Yesterday in Auto Industry 101, we covered the tepid growth of the same. Today, we look into where the industry is growing, and where is doesn’t. This short course is written due to the recent interest in disrupting the auto industry. The course is bite-sized, and kept extremely simple, Auto Industry for the Twitter Generation. Those in the industry will find nothing new. Those new to the industry hopefully will find a helpful primer.

For the last 10 years, the global auto industry has grown at an average annual rate of just 3.4 percent. Ten years ago, 66 million automobiles were sold worldwide. In 2014, it was 88 million. Let’s begin with a look at where the auto market definitely is not growing.

  • The European car market has been in a steady downtrend for a decade. Realistic observers with an eye on population statistics predict the EU market to stay in the doldrums for a long time.. Europe has a surplus of cars and car factories. Dealers and automakers are so desperate for sales, they buy their own cars. What is keeping the industry alive is the low Euro. Car exports from Europe are good business. Car exports to Europe, not so much.
  • America looks vigorous, but it isn’t. After losing nearly half its size in 2009, the American market finally managed to claw back to where it was ten years ago. With 800 vehicles per thousand people, the U.S. market is the most saturated in the world. (Well, San Marino has a few more. It’s a tax dodge.) The market shows signs of leveling off.
  • Japan is going sideways, and is trending down. Japan is said to be a closed market, which is not true. It is a tough market with seven world class domestic automakers and very demanding customers.

Where in the world is the growth?

East by Southeast

East by Southeast

China definitely is the market to be in, and nearly everybody is. Growth projections of the global auto industry rest on an (officially) communist country, where Twitter, Facebook, and Google are blocked. To have a chance of succeeding in China, one needs to produce in China. Import duties are high, and the officials can be a bit unpredictable. To produce in China, you need a joint venture partner, and you need to share the proceeds of the sales 50:50. The interesting joint venture partners are all owned by the government, one way or the other. The joint venture partner would provide the land, you the rest. Before that, you need a pile of permits. This can take 5 years, with no guaranteed outcome.

Once in China, you fight with the world’s biggest, very much alive automakers. You also fight an army of rabid zombies. There are more than 100 registered automakers in China. According to the government, only 10 of them should be alive. The Chinese government tried to euthanize the rest. It does not want new automakers. China’s big cities are suffocating in traffic, more and more have rationed cars. However: With a car density of only 100 per thousand people, the world’s (arguably) largest economy has a long way to grow. Until China reaches the G7 average of around 1 car for every two people, China needs to put 700 million cars on the road.

There is another, often overlooked part with a lot of growth: China’s southern and eastern periphery is interesting, South Korea, Taiwan, South East Asia all the way to India. It is a complex and challenging market, a lot of it with entrenched players, and as the graph shows, it is not all gravy. Most of that area is firmly in the hands of the Japanese.
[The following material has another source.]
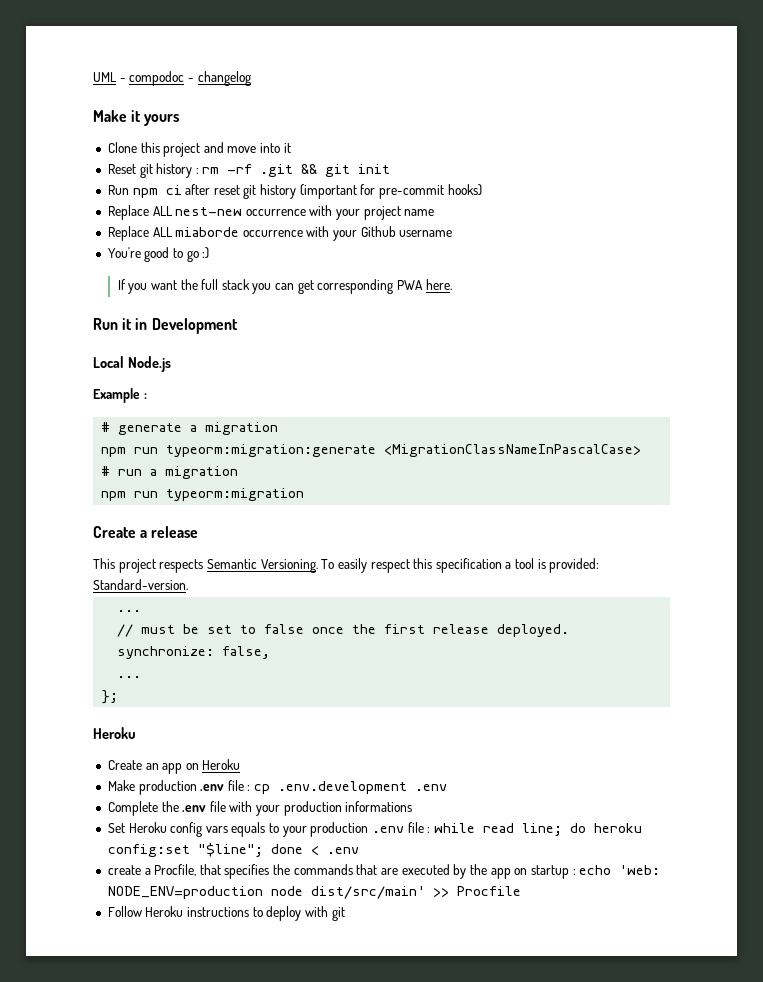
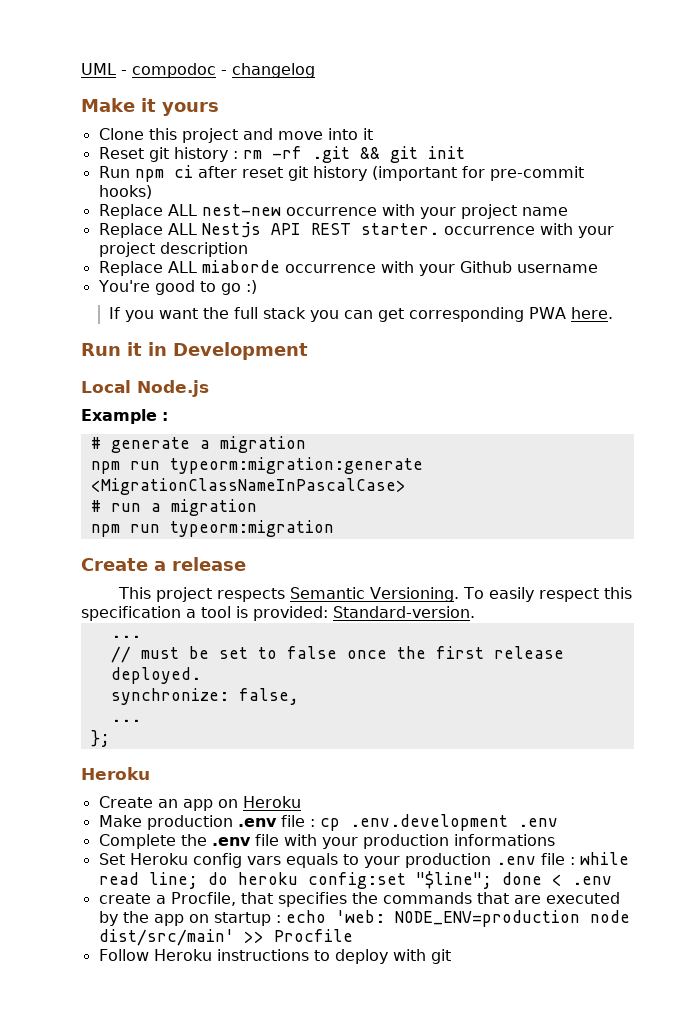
(435, 212) none -> [98,222,614,238] [98,242,248,257] // Replace ALL Nestjs API REST starter. occurrence with your project description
To partake in the world’s most vigorous car markets, one ideally would have to produce in China, and after that possibly in Thailand. One would be very late to the game. Volkswagen, the largest player in China, started there in the early eighties. It had to bring a lot of money, and a lot of patience. The China business began to bloom only 20 years later. GM started in 1997, and it also had to be patient. Exports are challenging anywhere in the world, but especially to Asia, and especially from the U.S. The high dollar does not help at all. As long as America balks at trade pacts, it’s much easier to export from Mexico.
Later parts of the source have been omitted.